Oleh: Chairil Amin Saputra
Penanganan sampah laut di kampung nelayan pesisir Muara Angke, Jakarta Utara menghadapi tantangan utama berupa pencemaran laut oleh sampah plastik dan sampah medis. Hal ini disebabkan oleh kurang optimalnya pelaksanaan kebijakan Rencana Aksi Nasional untuk penanganan sampah laut dan rendahnya kesadaran masyarakat terhadap bahaya yang ditimbulkan oleh masuknya sampah ke laut serta sanksi hukum yang dapat diterima.
Sampah merupakan permasalahan yang terus dihadapi oleh berbagai negara di seluruh dunia. Menurut definisi dari World Health Organization (WHO), sampah adalah benda yang sudah tidak lagi digunakan, tidak diinginkan, dan dibuang, berasal dari berbagai aktivitas manusia, dan tidak dapat terjadi secara alami. Sebagai negara dengan banyak pulau, Indonesia perlu melakukan upaya ekstra untuk memperhatikan wilayah perairan lautnya. Salah satu aspek yang sangat krusial adalah menjaga kebersihan perairan laut dari sampah. Meskipun demikian, mencapai target tersebut menjadi sulit karena adanya berbagai aktivitas di perairan, baik di laut terbuka maupun di pelabuhan atau pesisir.
Kondisi Pencemaran di Pesisir
Permasalahan ini dapat dengan jelas diamati di salah satu wilayah Jakarta, yaitu Muara Angke. Wilayah sekitar pesisir Kampung Nelayan tradisional ini mengalami pencemaran laut yang signifikan akibat sampah laut. Sampah yang terkumpul di sana tidak hanya terbatas pada plastik seperti botol plastik, bungkusan, kantong plastik, tali rafia, tutup botol, sedotan, karung, dan styrofoam, tetapi juga mencakup jenis sampah lainnya seperti limbah medis (masker), karet (potongan sandal dan kulit kabel), logam (kaleng dan baterai), limbah buangan kapal, kayu, dan turunannya (bungkus rokok, potongan tripleks, kertas, kayu bekas bangunan). Volume sampah di Muara Angke mencapai 50 ton dan 8-15 ton per hari, menciptakan beban lingkungan yang signifikan.
Kebijakan Pemerintah
Sebelumnya, belum ada kebijakan yang secara khusus mengatur penanganan sampah laut. Oleh karena itu, pemerintah telah mengeluarkan Peraturan Presiden Republik Indonesia Nomor 83 Tahun 2018 tentang Penanganan Sampah Laut.

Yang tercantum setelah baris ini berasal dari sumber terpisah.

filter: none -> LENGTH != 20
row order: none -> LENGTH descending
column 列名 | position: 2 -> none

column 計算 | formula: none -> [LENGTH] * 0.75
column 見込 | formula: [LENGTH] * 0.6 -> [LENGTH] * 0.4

Rencana Aksi Nasional Penanganan Sampah Laut (RAN PSL) termasuk dalam ayat (1) dari peraturan tersebut, serta berbagai program dan kegiatan yang terperinci di lampiran Peraturan Presiden Nomor 83 Tahun 2018. Kelima strategi yang dijalankan melibatkan program-program seperti gerakan nasional untuk meningkatkan kesadaran para pemangku kepentingan, pengelolaan sampah darat, penanggulangan sampah di pesisir dan laut, mekanisme pendanaan, penguatan kelembagaan, pengawasan, penegakan hukum, serta penelitian dan pengembangan.
Tantangan Pelaksanaan
Meskipun pemerintah telah menerapkan kebijakan penanganan sampah laut melalui Peraturan Presiden Nomor 83 Tahun 2018, pelaksanaannya masih menghadapi hambatan utama, terutama dalam hal ketegasan kebijakan dan penegakan hukum. Regulasi yang telah ada belum sepenuhnya diimplementasikan dengan optimal. Meskipun telah ditetapkan strategi dan program dalam Rencana Aksi Nasional Penanganan Sampah Laut, termasuk upaya sosialisasi untuk meningkatkan kesadaran masyarakat, namun masih terdapat kelemahan dalam memberikan sanksi kepada pelaku yang membuang sampah ke laut.
Faktor ini dapat menjadi penghambat dalam mencapai target pengurangan kebocoran sampah plastik ke laut. Meskipun terdapat komitmen dari berbagai pihak, seperti Kementerian Lingkungan Hidup dan Kehutanan, Dinas Lingkungan Hidup DKI Jakarta, dan Suku Dinas Lingkungan Hidup Kepulauan Seribu, diperlukan peningkatan dalam pelaksanaan program dan pengawasan yang lebih efektif. Peran serta aktif masyarakat juga menjadi faktor kunci dalam keberhasilan pengelolaan sampah laut.
Dalam keseluruhan, untuk mencapai keberhasilan implementasi kebijakan penanganan sampah laut, diperlukan tindakan lebih lanjut, termasuk peningkatan ketegasan kebijakan, penegakan hukum yang efektif, dan partisipasi aktif dari seluruh elemen masyarakat.